_EXERCISE_.
Go through the data and copy each line where the string "coral" appears.

_DATASET CONTENT_.
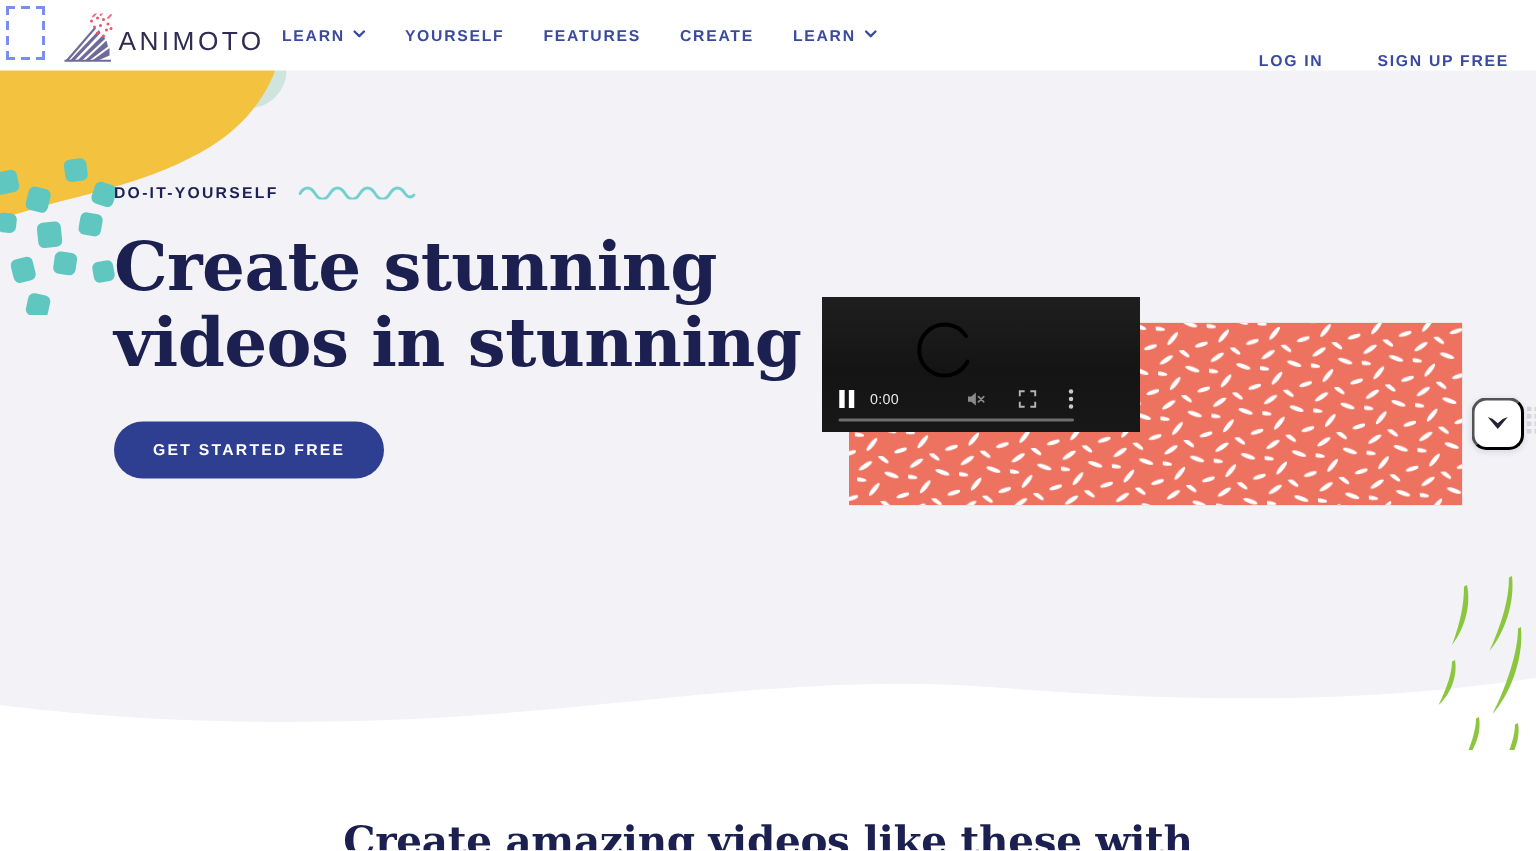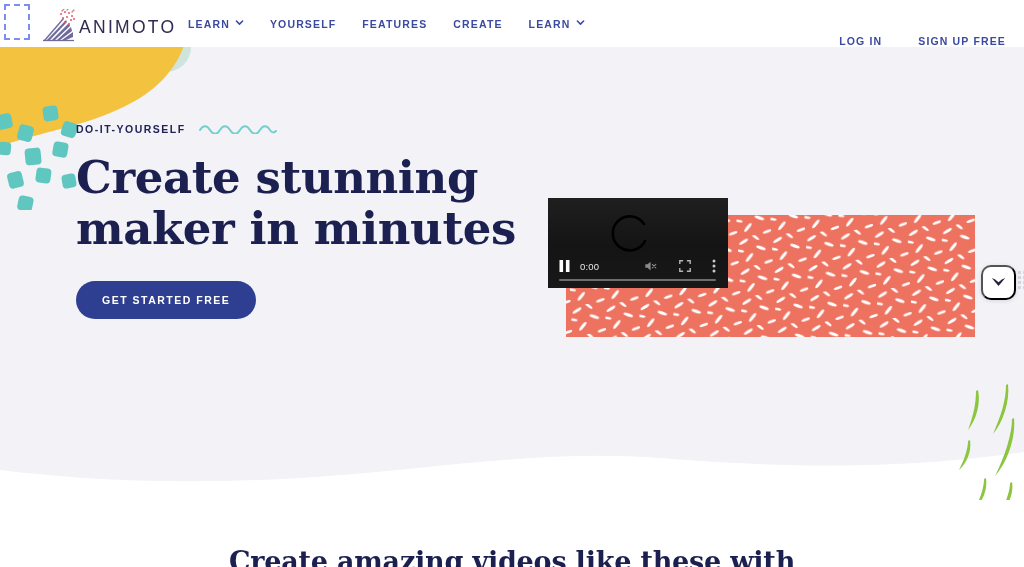--- a/index.html
+++ b/index.html
@@ -223,21 +223,21 @@
     width: 409px; height: 122px;
     overflow: hidden;
     z-index: 10;
   }
   .coral-block svg { display:block; width:409px; height:122px; }
 
   
   .player {
     position: absolute;
     left: 548px; top: 198px;
-    width: 180px; height: 90px;
+    width: 212px; height: 90px;
     background: linear-gradient(180deg, #1f1f1f 0%, #141414 55%, #181818 100%);
     z-index: 14;
     overflow: hidden;
   }
   .spinner {
     position: absolute;
     left: 60px; top: 14px;
     width: 44px; height: 44px;
   }
   .spinner svg { display:block; }
@@ -461,21 +461,21 @@
       <div class="eyebrow">DO-IT-YOURSELF</div>
       <span class="squiggle">
         <svg width="78" height="10" viewBox="0 0 78 10" xmlns="http://www.w3.org/2000/svg">
           <path d="M1,6 C4,1 8,1 11,6 C14,11 18,11 21,6 C24,1 28,1 31,6 C34,11 38,11 41,6 C44,1 48,1 51,6 C54,11 58,11 61,6 C64,1 68,1 71,6 C73,9 75,9 77,7" stroke="#74d0cf" stroke-width="2" fill="none" stroke-linecap="round"></path>
         </svg>
       </span>
     </div>
 
     <h1 class="hero-title">
       <span>Create stunning</span><br>
-      <span>maker in minutes</span>
+      <span>videos in stunning</span>
     </h1>
 
 
     <button class="cta">GET STARTED FREE</button>
   </div>
 
   <div class="coral-block">
     <svg viewBox="0 0 409 122" xmlns="http://www.w3.org/2000/svg">
       <defs>
         <pattern id="seeds" width="34" height="30" patternUnits="userSpaceOnUse" patternTransform="rotate(-3)">

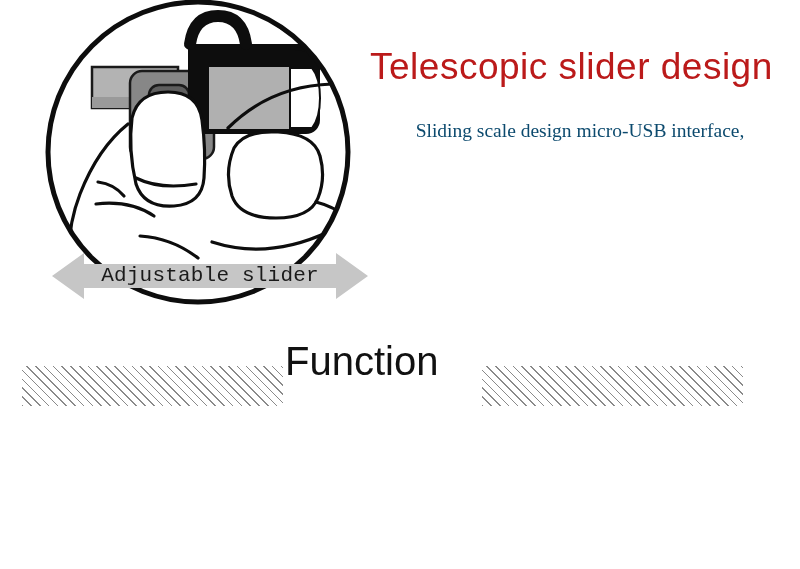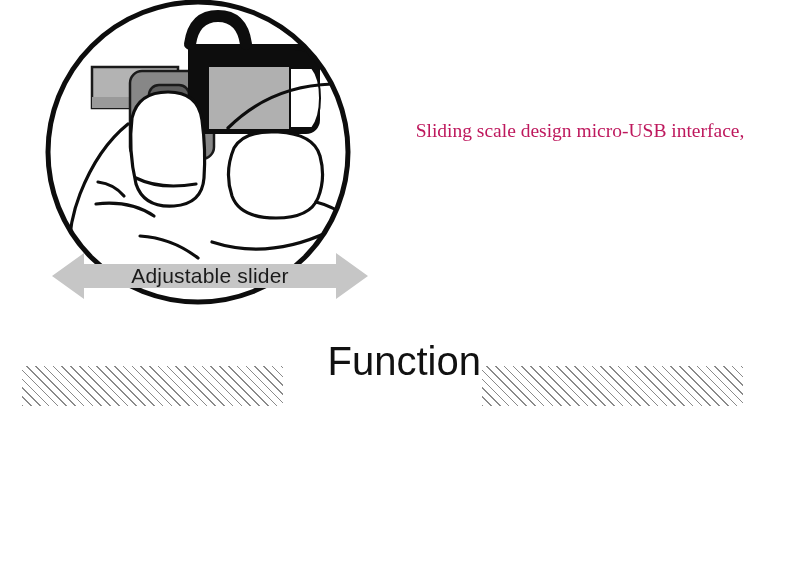--- a/index.html
+++ b/index.html
@@ -52,21 +52,21 @@
     height: 52px;
   }
   .slider-label {
     position: absolute;
     left: 52px;
     top: 258px;
     width: 316px;
     height: 36px;
     line-height: 36px;
     text-align: center;
-    font-family: Liberation Sans, sans-serif;
+    font-family: Liberation Mono, monospace;
     font-size: 21px;
     color: #1a1a1a;
     letter-spacing: 0.2px;
     white-space: nowrap;
   }
 
   
   .headline {
     position: absolute;
     left: 370px;
@@ -81,33 +81,33 @@
   }
   .subhead {
     position: absolute;
     left: 362px;
     top: 116px;
     width: 436px;
     text-align: center;
     font-family: "Liberation Serif", serif;
     font-size: 19.5px;
     line-height: 29px;
-    color: #be185d;
+    color: #0c4a6e;
   }
   .subhead span {
     display: block;
   }
 
   
   .section-title {
     position: absolute;
     left: 285px;
     top: 337px;
     width: 196px;
-    text-align: right;
+    text-align: left;
     font-family: "Liberation Sans", sans-serif;
     font-size: 40px;
     line-height: 49px;
     color: #111111;
     font-weight: 400;
   }
   .section-title span {
     display: block;
   }
 
@@ -198,20 +198,21 @@
     </svg>
   </div>
 
   <div class="slider-band">
     <svg viewBox="0 0 316 52" xmlns="http://www.w3.org/2000/svg">
       <polygon points="0,26 32,3 32,14 284,14 284,3 316,26 284,49 284,38 32,38 32,49" fill="#c6c6c6"></polygon>
     </svg>
   </div>
   <div class="slider-label">Adjustable slider</div>
 
+  <div class="headline">Telescopic  slider  design</div>
 
   <div class="subhead">
     <span>Sliding scale design micro-USB interface,</span>
   </div>
 
   <div class="hatch hatch-left"></div>
   <div class="hatch hatch-right"></div>
   <div class="section-title">
     <span>Function</span>
   </div>

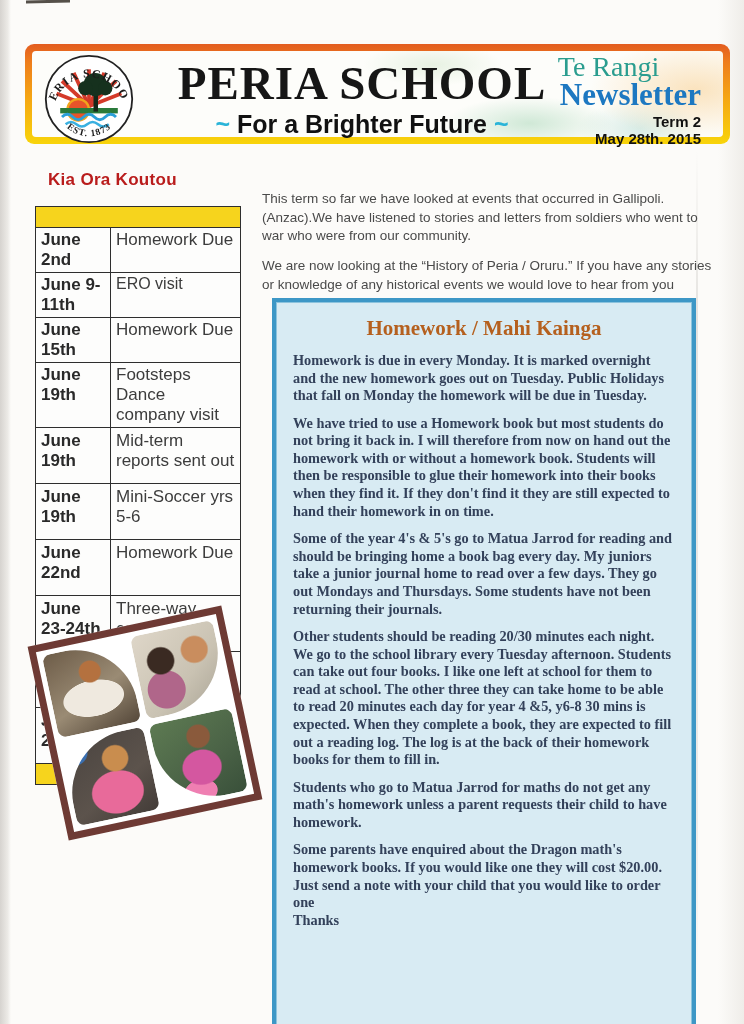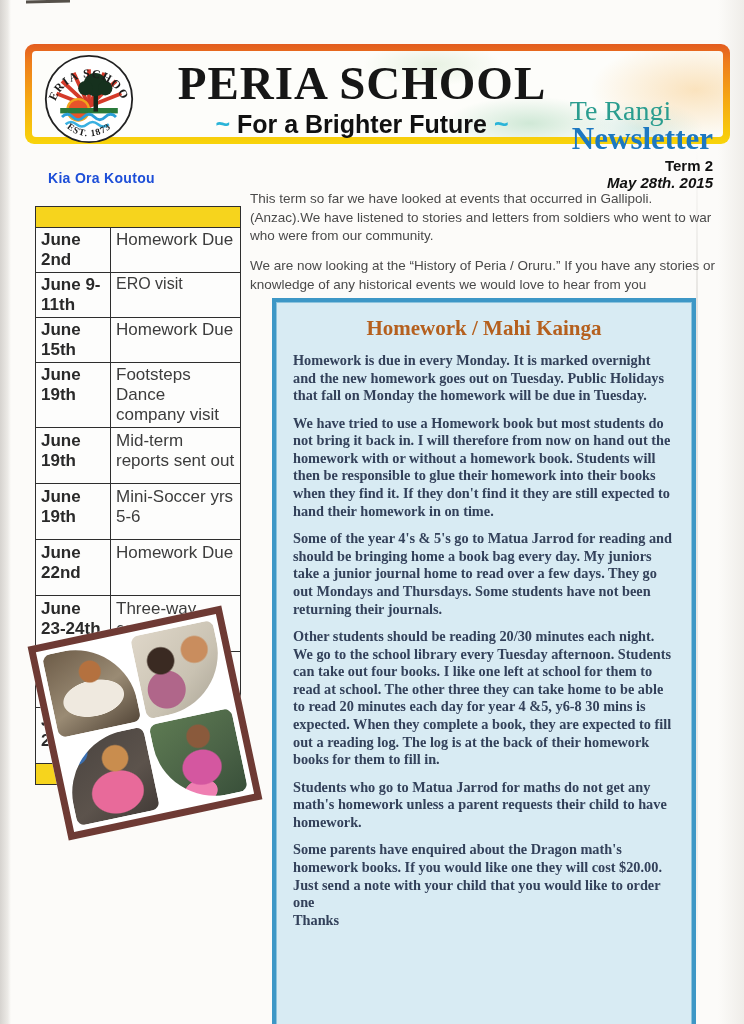--- a/index.html
+++ b/index.html
@@ -17,40 +17,40 @@
     radial-gradient(ellipse 120px 38px at 72% 84%, rgba(170,215,185,.55), transparent 70%),
     radial-gradient(ellipse 100px 30px at 58% 16%, rgba(205,228,198,.45), transparent 70%),
     radial-gradient(ellipse 150px 70px at 96% 45%, rgba(248,205,140,.55), transparent 70%),
     radial-gradient(ellipse 90px 40px at 88% 90%, rgba(160,210,200,.4), transparent 70%),
     #fdfdfa;}
   .logo-wrap{position:absolute;left:12px;top:3px;width:90px;height:90px;}
   .title-block{position:absolute;left:110px;top:0;width:440px;height:100%;text-align:center;}
   .school-title{font-family:"Liberation Serif",serif;font-weight:700;font-size:47px;color:#161616;letter-spacing:1px;line-height:1.05;margin-top:8px;white-space:nowrap;}
   .motto{font-family:Liberation Sans, sans-serif;font-weight:700;font-size:25px;color:#111;margin-top:2px;white-space:nowrap;}
   .motto .tilde{color:var(--tilde_blue,#2ab4d8);font-weight:700;}
-  .masthead-right{position:absolute;right:10px;top:2px;width:185px;text-align:right;margin-top:44px;}
+  .masthead-right{position:absolute;right:22px;top:2px;width:185px;text-align:right;}
   .te-rangi{font-family:"Liberation Serif",serif;font-size:28px;color:var(--te_rangi,#2a9d8f);line-height:1.0;text-align:center;}
   .newsletter{font-family:"Liberation Serif",serif;font-weight:700;font-size:31px;color:var(--newsletter_blue,#1d78c1);line-height:1.0;margin-top:-2px;}
   .term{font-weight:700;font-size:15px;color:#111;margin-top:3px;}
-  .date{font-weight:700;font-size:15px;color:#111;font-style:italic;}
-
-  
-  .greeting{position:absolute;left:48px;top:170px;font-size:14px;font-weight:700;color:#1d4ed8;letter-spacing:.3px;}
+  .date{font-weight:700;font-size:15px;color:#111;}
+
+  
+  .greeting{position:absolute;left:48px;top:170px;font-size:17px;font-weight:700;color:#b91c1c;letter-spacing:.3px;}
 
   
   .calendar{position:absolute;left:35px;top:206px;width:206px;border-collapse:collapse;}
   .calendar td{border:1.6px solid #2e2e2e;font-size:17px;color:#3c3c3c;padding:2px 5px;vertical-align:top;background:#fdfdfc;}
   .calendar td.cal-date{width:64px;font-weight:700;color:#2a2a2a;}
   .calendar tr.bar td{background:var(--table_yellow,#f6d41d);height:16px;border:1.6px solid #2e2e2e;}
   .calendar td.big-event{font-size:16px;}
   .cal-row-tall td{padding-top:3px;padding-bottom:12px;}
 
   
   .intro{position:absolute;left:250px;top:190px;width:472px;font-size:13.5px;line-height:1.38;color:#4a4a4a;}
-  .intro p{margin:0 0 11px 0;}
+  .intro p{margin:0 0 11px 12px;}
 
   
   .hw-box{position:absolute;left:272px;top:298px;width:424px;height:772px;box-sizing:border-box;
     background:var(--box_bg,#d8ebf3);border:4px solid var(--box_border,#3d97c6);
     box-shadow:inset 0 0 0 1px #8cc3dd;padding:12px 17px;overflow:hidden;}
   .hw-title{font-family:"Liberation Serif",serif;font-weight:700;font-size:21px;color:var(--box_title,#b5601e);text-align:center;margin:2px 0 11px 0;}
   .hw-box p{font-family:"Liberation Serif",serif;font-weight:700;font-size:14.3px;line-height:1.23;color:var(--box_text,#33415a);margin:0 0 10px 0;}
   .hw-box .signoff{margin:0;}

_TASK OUTPUT_.
   .coral-block svg { display:block; width:409px; height:122px; }
   <div class="coral-block">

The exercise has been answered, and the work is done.